News
Danny McCance 10 Sep 2019 03:55pm

Cyber attacks biggest fear for internal auditors

Cyber attacks are the biggest risk facing businesses according to 78% of internal auditors across Europe’s major economies

The other two major risks to businesses, according to the survey from the Chartered Institute of Internal Auditors (IIA), were regulatory change (59%) and digitalisation (58%).

The collaborative report between eight European Institutes of internal auditors in Belgium, France, Germany, Italy, the Netherlands, Spain, Sweden and the UK and Ireland included 528 survey responses and interviews with 46 heads of internal audit.

For the second year running cyber security has topped the list of concerns, and in 2018 it came second. This year also saw and 18% increase in those putting it among their top five risks.

One CEO of a German transport group said the company in recent years had had doubled the number of IT auditors “in order to be able to thoroughly audit cyber security”.

Meanwhile, the CEO of a Spanish multinational banking group said that the challenge they’re now facing is that auditors who understand cyber security risk and controls are now being attracted away from the bank.
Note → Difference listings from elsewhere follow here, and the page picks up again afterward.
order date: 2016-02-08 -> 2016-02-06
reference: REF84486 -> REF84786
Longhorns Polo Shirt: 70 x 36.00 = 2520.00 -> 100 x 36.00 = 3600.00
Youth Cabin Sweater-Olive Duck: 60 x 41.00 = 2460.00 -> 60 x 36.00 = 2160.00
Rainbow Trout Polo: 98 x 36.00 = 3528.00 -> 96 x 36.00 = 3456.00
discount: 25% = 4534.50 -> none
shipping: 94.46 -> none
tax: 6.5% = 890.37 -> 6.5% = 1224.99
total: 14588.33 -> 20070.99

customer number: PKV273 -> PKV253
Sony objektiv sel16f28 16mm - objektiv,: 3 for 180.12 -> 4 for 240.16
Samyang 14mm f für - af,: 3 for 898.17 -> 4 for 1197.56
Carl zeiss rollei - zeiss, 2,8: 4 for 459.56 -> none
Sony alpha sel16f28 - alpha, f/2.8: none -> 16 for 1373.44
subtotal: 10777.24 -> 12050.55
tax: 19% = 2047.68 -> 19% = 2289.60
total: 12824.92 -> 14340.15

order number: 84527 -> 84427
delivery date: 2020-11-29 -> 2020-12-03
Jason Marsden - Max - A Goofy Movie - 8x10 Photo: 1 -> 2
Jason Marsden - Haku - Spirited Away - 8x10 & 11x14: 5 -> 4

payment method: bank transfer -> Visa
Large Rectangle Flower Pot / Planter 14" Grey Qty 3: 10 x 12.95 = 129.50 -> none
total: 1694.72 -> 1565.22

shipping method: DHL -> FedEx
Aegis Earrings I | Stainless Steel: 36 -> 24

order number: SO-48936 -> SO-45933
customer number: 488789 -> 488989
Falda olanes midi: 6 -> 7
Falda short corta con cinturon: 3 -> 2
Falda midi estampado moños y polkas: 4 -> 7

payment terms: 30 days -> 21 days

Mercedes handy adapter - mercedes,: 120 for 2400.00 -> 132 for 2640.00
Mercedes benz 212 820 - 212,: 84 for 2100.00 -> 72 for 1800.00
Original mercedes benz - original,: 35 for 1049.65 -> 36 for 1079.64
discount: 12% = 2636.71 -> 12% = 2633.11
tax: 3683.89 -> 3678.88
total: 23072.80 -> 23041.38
“Cyber security is a problem we regularly see on the news from the theft of 500 million Marriott hotel guests’ personal information, to the security breach which exposed 50 million Facebook user identities,” Ian Peters, chief executive of IIA told City AM.

He also pointed out that the risks from regulatory changes, second on internal auditors’ lists, was likely to increase for UK and Irish business due to the impact of Brexit on regulation.

The report recommended various ways for businesses to increase their resilience to cyber threats, including by recruiting an internal or external cyber security expert; assessing how customer services chatbots are protected against breaches and by assessing security of cloud services.

In May, Deloitte committed to spending an additional £428m on improving its cyber security capabilities, saying it will hire 500 new staff.

That same month reports found that the Big Four currently dominate cyber security recruitment, with the research showing for example that of every 17 new recruits to KPMG one is for a cyber security role.